The Nikkei notes that the Chinese government expanded rail spending after the 2008 financial crash, but that investment declined after the 2011 bullet train collision and derailment in Zhejiang Province which left 40 people dead. Investment has been around $120bn since 2014.
The increase in spending comes as official figures, released today, show that the Chinese economy grew by 6.4% in the last quarter of 2018, the lowest rate since the global financial crisis of 2008. This has triggered demand stimulus measures from the government, including an acceleration in construction projects, as well as cutting taxes and boosting the money supply by tweaking banking rules.

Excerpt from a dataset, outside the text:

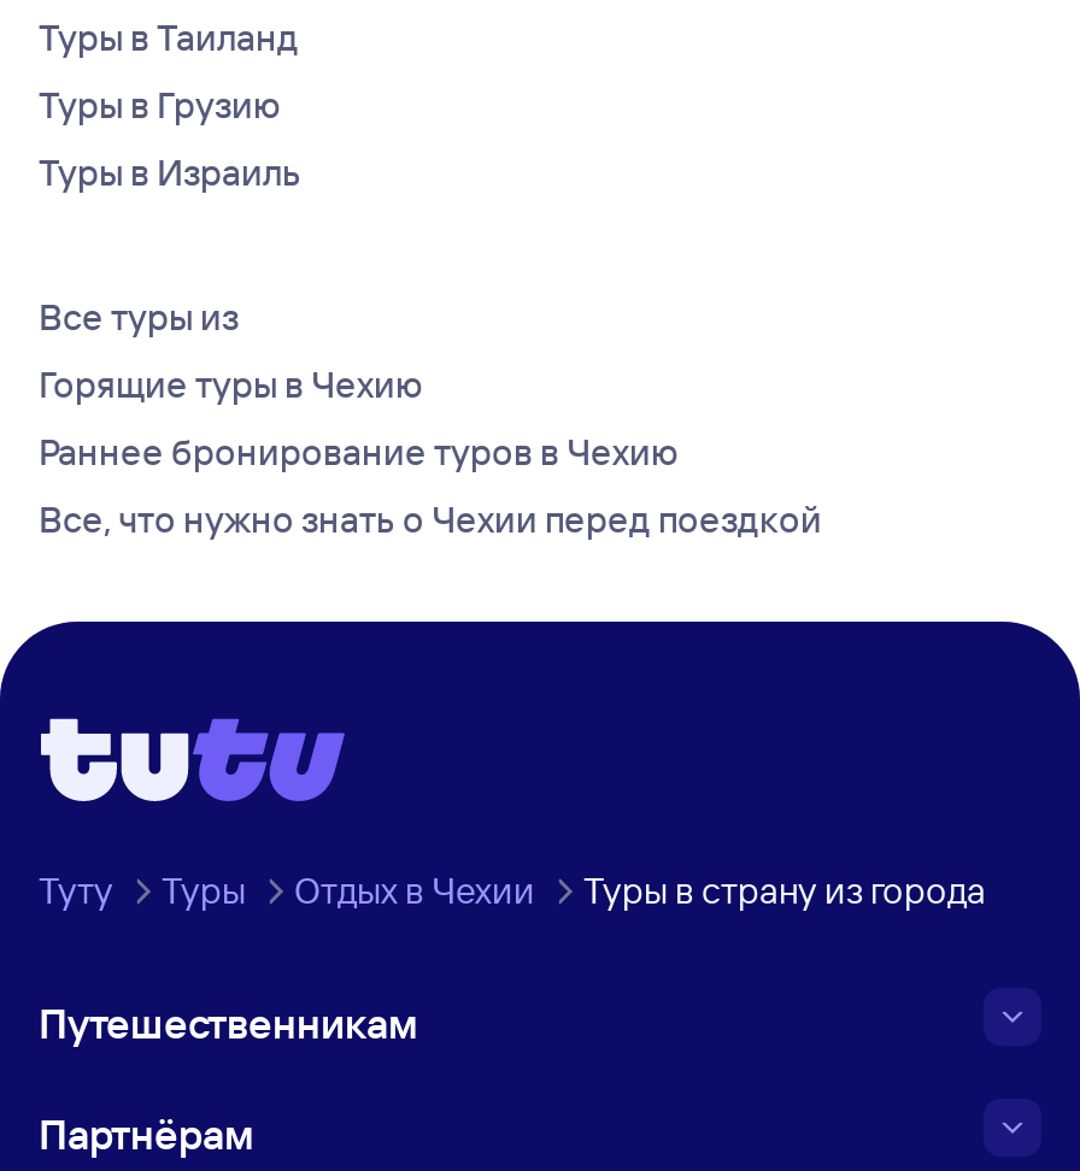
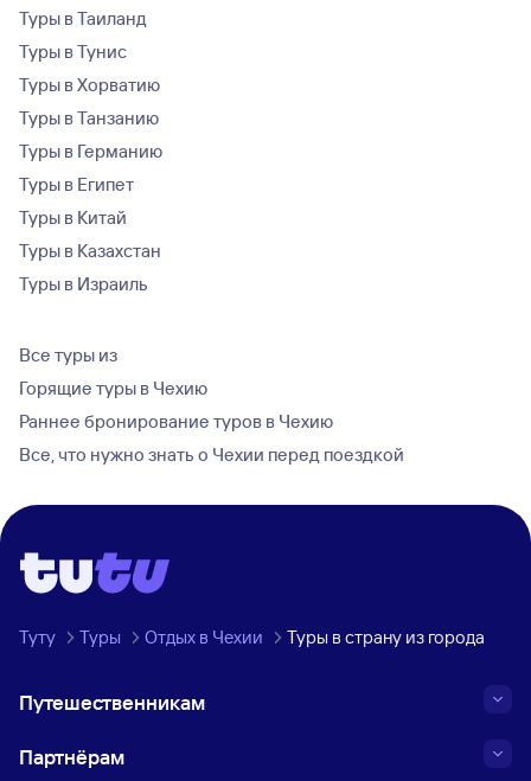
[39,82,280,128] Туры в Грузию -> [19,40,162,262] Туры в Тунис | Туры в Хорватию | Туры в Танзанию | Туры в Германию | Туры в Египет | Туры в Китай | Туры в Казахстан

It also comes after figures showed a rapid slowdown in investment in the country’s fixed assets. The South China Morning Post reported earlier this month that this had slowed to a decade low of 5.9% in the first 11 months of 2018.
China Railway’s annual plan envisages a 45% rise in new projects, resulting in the addition of 6,800km to the total network. High-speed rail will be expanded by 3,200km, which is more than is currently being operated in by (in order of size) Spain, Japan, Germany or France.
The use of rail to bolster domestic demand means that Beijing is now well ahead of its schedule to build 30,000km of high-speed railway lines by 2020.
Among the new lines under consideration is a conventional link through the mountainous terrain between Chongqing and Yunnan,
Projects to be undertaken after 2019 include a second railway from Sichuan to Tibet, a 1,700km line that poses huge engineering challenges, and may cost as much as $36bn.
Other planned projects include lines between Hunan and Jiangxi, Chongqing and Sichuan Province and the Xiong’an New Area and Henan.
The Nikkei notes that this expansion is not without economic dangers: China Railway’s total debt burden exceeds $735bn. In August last year, the Financial Times quoted Professor Zhao Jian of Beijing Jiaotong University, who said China Railway’s overall debts will grow to about $1.2tr by 2020.
Image: The Shanghai maglev train, which travels at a top speed of 430km/h (Alex Needham/Public domain)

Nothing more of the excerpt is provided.